You never know what’s still there.

The flight I did not take

The flight I did not take
was the flight that left on time, pulling out of the gate
at eight-
-oh-five a.m.
precisely
no delay or pause, no need to hesitate and reboot navigation.

The flight I did not take
was the flight where I did not spill my coffee
halfway down the jetway
where the entertainment system was filled with music I didn’t know
but loved precisely.
It was the flight with attendants handing out
room temperature water
no ice
no slippery napkin
no pretzels
just chocolates and caramels and a chaser of strong black coffee.

The flight I did not take
was the flight with three cute babies
all giggling, none crying
and one tiny dog that escaped down the aisle
and stopped at my seat so I could pet it.

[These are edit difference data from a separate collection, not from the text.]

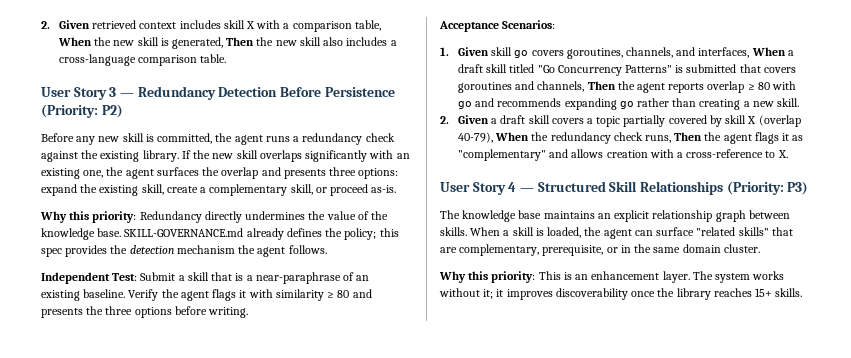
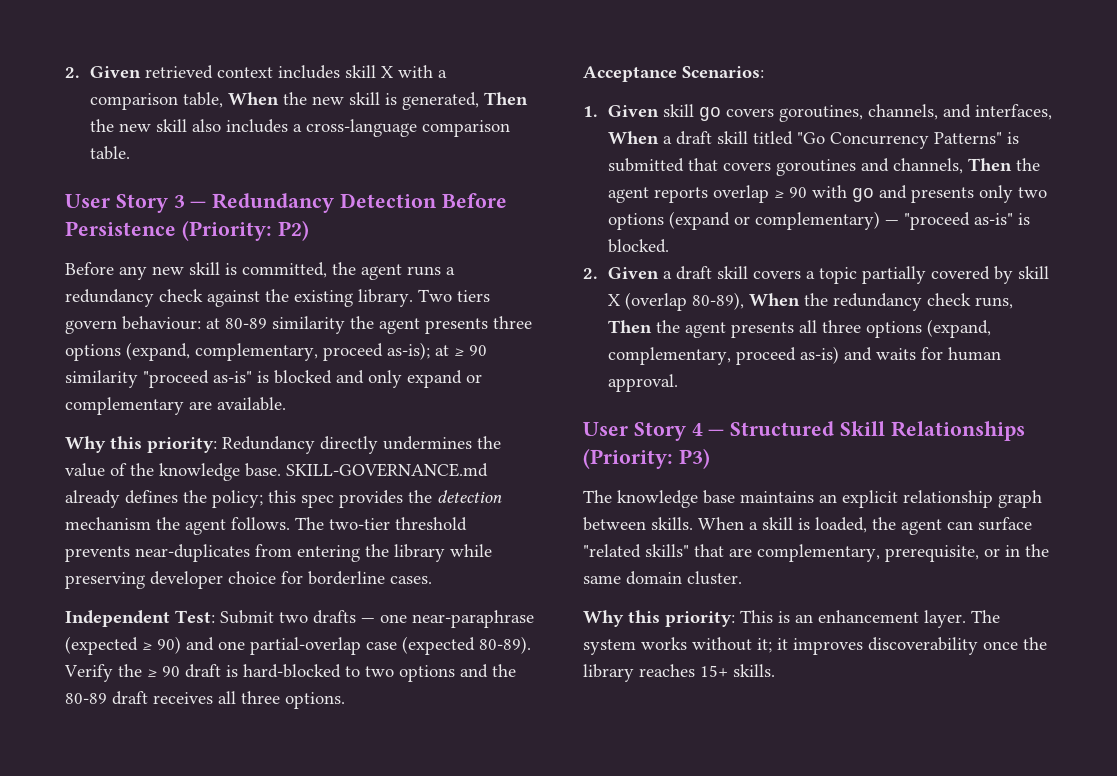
- If the new skill overlaps significantly with an existing one, the agent surfaces the overlap and presents three options: expand the existing skill, create a complementary skill, or proceed as-is.
+ Two tiers govern behaviour: at 80-89 similarity the agent presents three options (expand, complementary, proceed as-is); at ≥ 90 similarity "proceed as-is" is blocked and only expand or complementary are available.
- SKILL-GOVERNANCE.md already defines the policy; this spec provides the detection mechanism the agent follows.
- Independent Test: Submit a skill that is a near-paraphrase of an existing baseline. Verify the agent flags it with similarity ≥ 80 and presents the three options before writing.
+ SKILL-GOVERNANCE.md already defines the policy; this spec provides the detection mechanism the agent follows. The two-tier threshold prevents near-duplicates from entering the library while preserving developer choice for borderline cases.
+ Independent Test: Submit two drafts — one near-paraphrase (expected ≥ 90) and one partial-overlap case (expected 80-89). Verify the ≥ 90 draft is hard-blocked to two options and the 80-89 draft receives all three options.
- 1. Given skill go covers goroutines, channels, and interfaces, When a draft skill titled "Go Concurrency Patterns" is submitted that covers goroutines and channels, Then the agent reports overlap ≥ 80 with go and recommends expanding go rather than creating a new skill.
+ 1. Given skill go covers goroutines, channels, and interfaces, When a draft skill titled "Go Concurrency Patterns" is submitted that covers goroutines and channels, Then the agent reports overlap ≥ 90 with go and presents only two options (expand or complementary) — "proceed as-is" is blocked.
- 2. Given a draft skill covers a topic partially covered by skill X (overlap 40-79), When the redundancy check runs, Then the agent flags it as "complementary" and allows creation with a cross-reference to X.
+ 2. Given a draft skill covers a topic partially covered by skill X (overlap 80-89), When the redundancy check runs, Then the agent presents all three options (expand, complementary, proceed as-is) and waits for human approval.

The flight I did not take arrived twenty minutes early
and my hair was not tangled
and I arrived at the train platform just as the train pulled up
and I stepped on and was whisked away to my much-loved far-away city.

The flight I did not take
led me to zero jetlag
to afternoon tea every day at four
to sunny and non-humid weather
to cheerful and collaborative work meetings
and plenty of free time.

After the flight I did not take, I slept well
and woke, refreshed,
in a new and different city.

Morning flight

This morning at the flats the tide was out
the earth remaining watery-grey
with long-billed sandpipers stalking, bending low
seizing what they found.
In the channel nearby the pelicans swooped
practicing crash-landings, legs stuck out before
webbed feet braced for impact.

I ran past stands of fennel and sage,
eyes squinted in the morning light,
my own feet kicking up gravel and dust.
I paused to watch the sandpipers sweep their beaks
left and right
in swivel motion with round bodies
mirrored in the slick mud they stood on.

Twenty minutes out, and fifteen back:
not much time required
for grace.

The remodel began last week

The remodel began last week
and all is tarps and chaos, splinters and dust
unanswered emails and dinner out.

In hundred degree weather the strawberries wilt
next to sprinkler lines I only just realized were cut.
In the early dusk I was bitten by a wasp
my feet up on the Adirondack chair’s footrest
on the the patio farthest from the house, a refuge from the heat.

It begins again tomorrow
and yet
I am pleased. After all this, it’s begun.

 

These Are the Cameras I Know Of

These are the cameras I know of:
in the City of London, throughout the alleys and courtyards and all of the streets –
so that on vacation, K asked, ‘do you think there are even five minutes of our day
that haven’t been recorded?’
and I said No,
while standing outside the house of Dr Johnson
admiring both the architecture and the statue of his cat
(there should be more statues of cats);
the camera in the satellite circling the globe that last photographed my house
sometime just before I bought it –
I can tell by the patio umbrella used in the purchase staging, a different color
from my own patio umbrella;
the cameras at traffic intersections
in my small suburban town;
the professional camera taking professional photos at the literary talk I went to last night;
the cellphone cameras of the audience members at the literary talk I went to last night;
the camera in the taxi in New York;
the cameras in Ben Gurion airport in Tel Aviv;
the immigration camera I looked into at customs
upon returning to California;
the camera on a neighbor’s drone
that last flew over my yard and others’ yards two summers ago
until another neighbor threatened to call the cops (or maybe until the grandson flying the drone got bored);
the cameras on the dashboards of cars on the freeway;
the cameras at what used to be the Golden Gate Bridge tollbooth but is now stand used for cameras taking pictures of license plates;
the cameras in the hands of many of the people I saw at the beach;
the cameras of the instructors at the standup paddleboard yoga class, because you never know which image will attract a new customer;
the camera in the sea otter exhibit at the Monterey Aquarium, because who doesn’t love sea otters;
the camera in the penguin exhibit also, because who doesn’t love penguins;
the camera sent down a volcano;
the cameras that recorded everything on YouTube;
the camera used by a surgeon
to diagnose a friend’s illness; the camera my colleague used to take a selfie of all four of us
because we achieved a day off sightseeing
at the end of a business trip far away from home;
the cameras used to record and document violence
and the aftermath of violence
and the discussion of violence;
the camera I used to take a picture of cherry blossoms
in a country not known for cherry blossoms;
the cameras in the conference rooms at work
used for videoconferences;
the cameras we see
and the cameras we don’t.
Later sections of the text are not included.